Après avoir payé, je reprends la route, toujours plongé dans une amère incertitude. J’ignore comment annoncer tout ça à mes proches sans leur faire de mal. J’imagine que cette mission est perdue d’avance. Arrivé chez moi, j’allume la télévision et je profite de ce début d’après-midi pour réfléchir. Voilà Rufus qui arrive… un magnifique husky que nous avons accueilli dans la famille après que son ancien maître l’ait lâchement abandonné. Ça n’a pas été simple de lui faire comprendre que nous ne voulions que son bonheur mais une fois ce principe absorbé, c’est lui qui a fait notre bonheur. Aujourd’hui, il vient seulement se blottir contre moi, la tête posée sur ma cuisse, le regard dirigé vers mon visage.
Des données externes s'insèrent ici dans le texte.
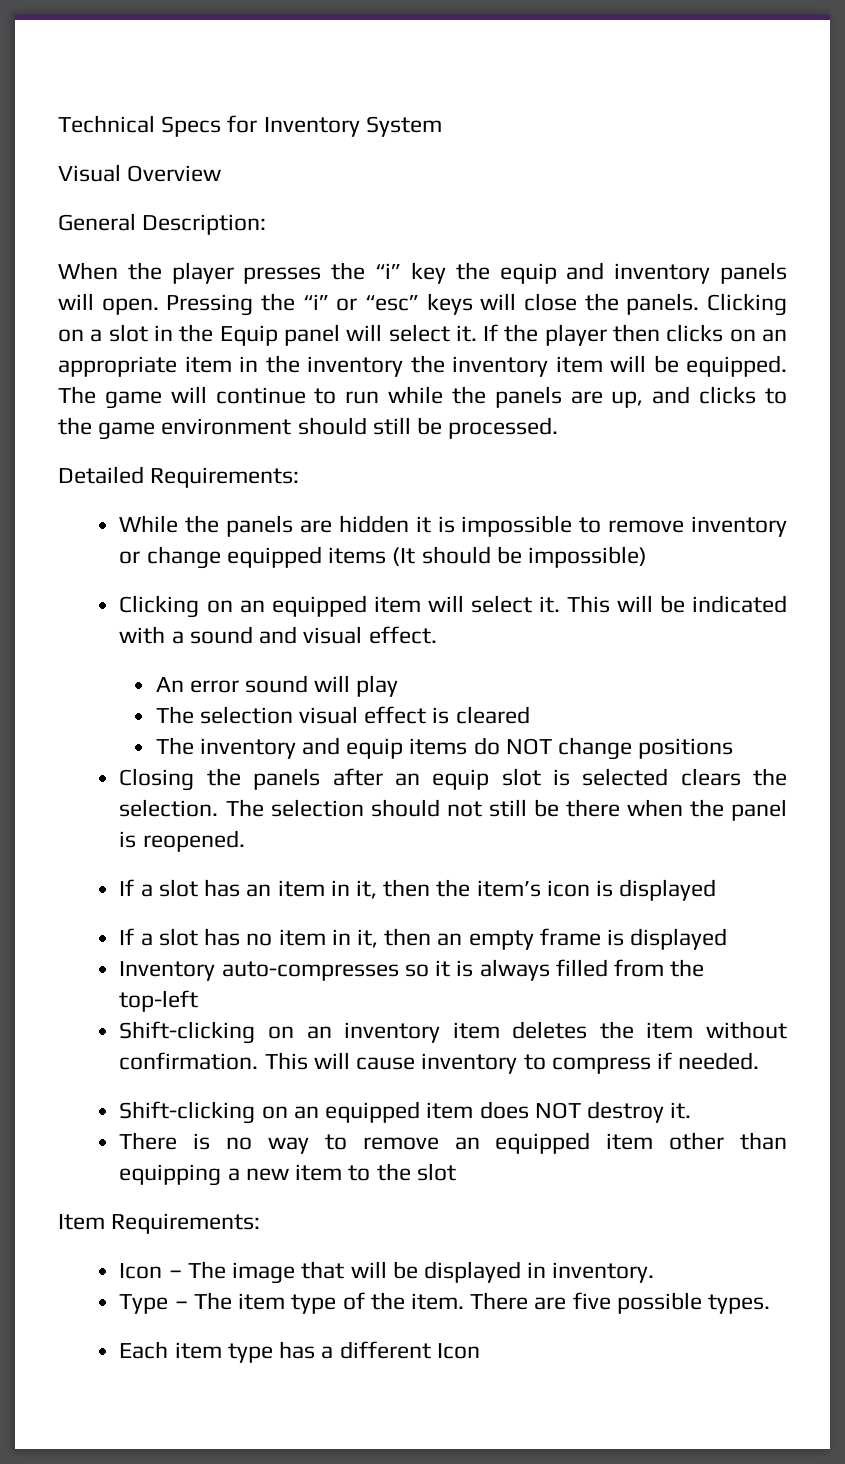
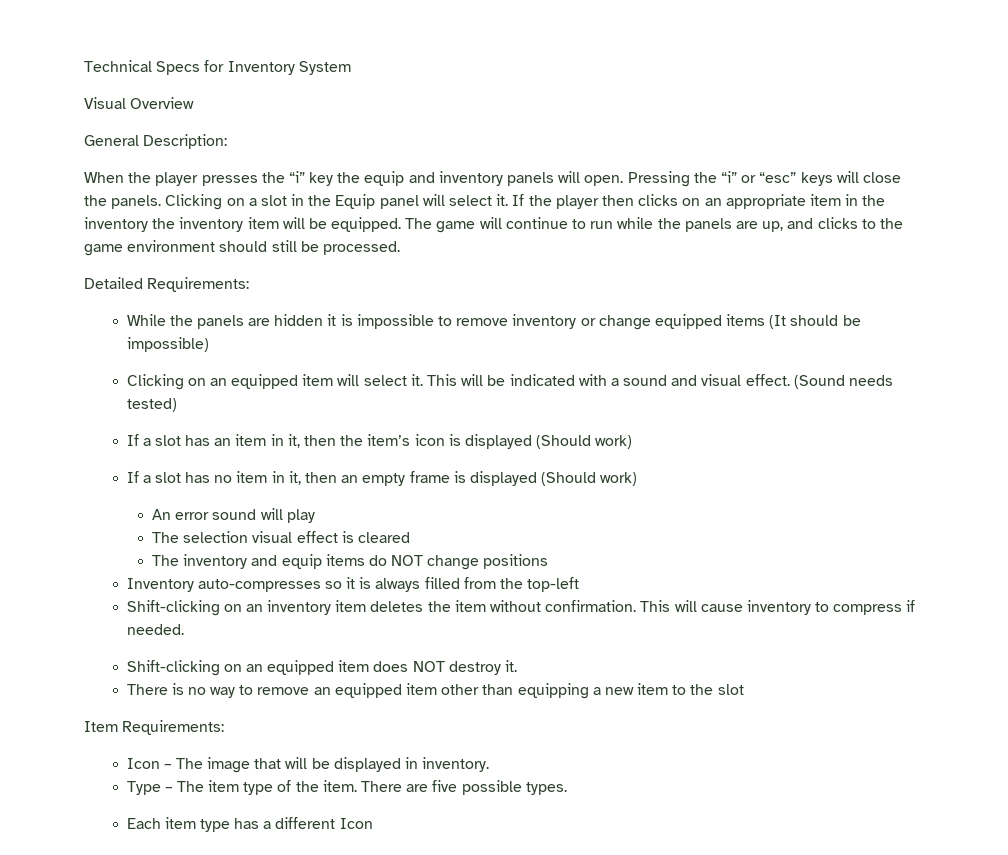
+ (Sound needs tested)
+ If a slot has an item in it, then the item’s icon is displayed (Should work)
+ If a slot has no item in it, then an empty frame is displayed (Should work)
- Closing the panels after an equip slot is selected clears the selection. The selection should not still be there when the panel is reopened.
- If a slot has an item in it, then the item’s icon is displayed
- If a slot has no item in it, then an empty frame is displayed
Je rentre à peine qu’il a déjà compris. Je le caresse longuement, essayant de le rassurer même si l’impression de me rassurer moi-même prédomine.
La réflexion de l’après-midi n’a abouti à rien de concret, me voici donc parti vers l’école pour récupérer Manon et Lola, mes deux trésors. Elles sont tellement heureuses de me voir à la sortie des cours avec Rufus qui plus est. Les filles ne semblent pas détecter l’anomalie, à mon grand soulagement. Nous rentrons tranquillement à la maison, prenons une petite collation et enfin, elles se lancent dans la routine des devoirs. Là où je peux les aider, je fais toujours avec plaisir. Pouvoir utiliser mes connaissances pour soutenir mes deux princesses, quoi de mieux ? Pendant quelques minutes, j’en oublie le fardeau qui pèse sur mes épaules jusqu’à ce que je réalise que cette simple tâche ne me sera plus accessible pour longtemps. La fin d’après-midi ainsi que le début de soirée passent à une vitesse hallucinante. Devant ma femme et mes filles, je tente de paraître serein et fort, après tout, elles ne savent pas. Cependant, voir les yeux de notre husky me rend nerveux, j’ai l’impression de mentir aux trois femmes de ma vie. Ne t’inquiète pas Rufus, bientôt, elles sauront.
Pour mes filles, il est l’heure de se coucher et depuis leur naissance, j’aime leur conter une histoire afin de les endormir en toute sérénité. Ce soir, le timbre de ma voix a du mal à s’accorder avec le bonheur de partager un moment tel que celui-ci, je sens que mon armure est en train de craquer. Elles n’ont pas semblé le remarquer, peut-être que leur journée d’école a été fatigante, en tout cas, leur voyage au pays des rêves à débuter. Je les embrasse tendrement, prenant le temps d’essuyer les quelques larmes qui se sont échappées hors de mes yeux. Je me passe de l’eau sur le visage avant de rejoindre Carine, ma chère et tendre. Elle est déjà installée, prête à lancer notre série du soir. Je la regarde quelques secondes avant qu’elle ne me fasse signe d’approcher. Son sourire me réchauffe le cœur comme au premier jour et pour ce genre de choses, je me sens béni, mais maintenant, il est temps de révéler ce secret.
Je m’appelle Guillaume, j’ai trente-huit ans. J’ai une famille incroyable et aujourd’hui, j’ai peur du futur, peur de tout oublier, peur de perdre mes souvenirs car aujourd’hui, j’ai été diagnostiqué avec une forme précoce de la maladie d’Alzheimer.